Sedangkan dia masih berkutat dengan urusan pekerjaan, terutama masalah Pont Nord yang ternyata agak bertele-tele. French with all their bureaucracy, pikirnya. Acara akan dimulai jam 7 malam, bearti dia masih punya 1.5 jam untuk menyelesaikan pekerjaan. Ok, kalau dia ngebut dia bisa mengirimkan draft agreement dengan Pont Nord. Di Paris masih jam 11.30 siang, cukup waktu untuk meneliti draft yang akan dikirim Sabrina dan dia bisa memfollow up di sela-sela dinner.

Terdengar pintu diketuk, ketika dia mendongak Samudra sang bos ada di ambang pintu as charming as always.

“Kamu masih di sini? Don’t you need to get ready or something?”
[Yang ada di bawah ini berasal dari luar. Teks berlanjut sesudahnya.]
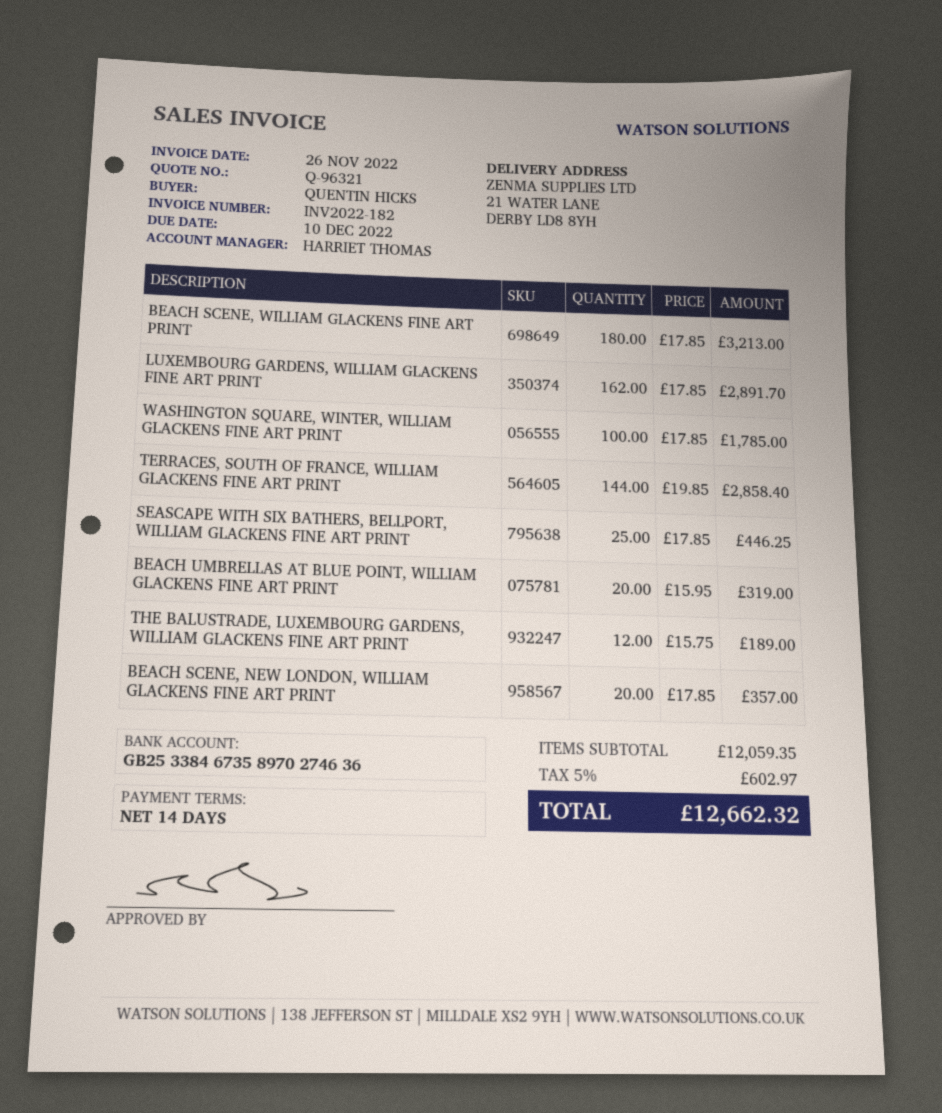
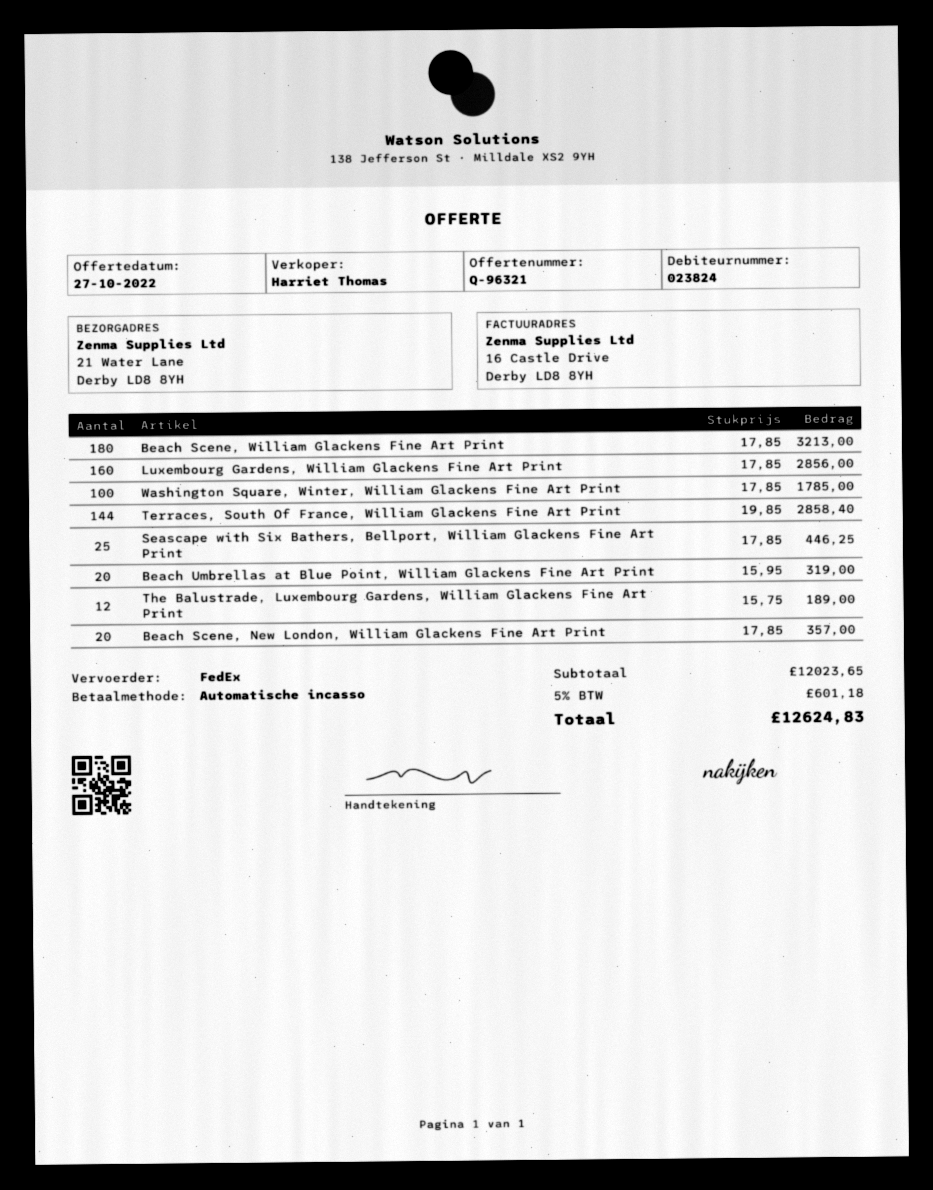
LUXEMBOURG GARDENS, WILLIAM GLACKENS FINE ART PRINT: 162 x 17.85 = 2891.70 -> 160 x 17.85 = 2856.00
subtotal: 12059.35 -> 12023.65
tax: 5% = 602.97 -> 5% = 601.18
total: 12662.32 -> 12624.83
“Hampir selesai Pak, hanya perlu mengirim draft ke Paris”

“Ok, jangan telat. Sampai ketemu di dinner”

OK, plan memang selalu lebih gampang dari kenyataan. Kurang dari 20 menit sebelum dinner dimulai, Sabrina masih jauh dari siap. Dia berpikir untuk pergi dengan baju yang sama, tanpa perlu ganti. Melirik dress selutut berwarna orange yang dia pakai, is it red carpet enough? Pikirnya. Tapi siapa yang perduli.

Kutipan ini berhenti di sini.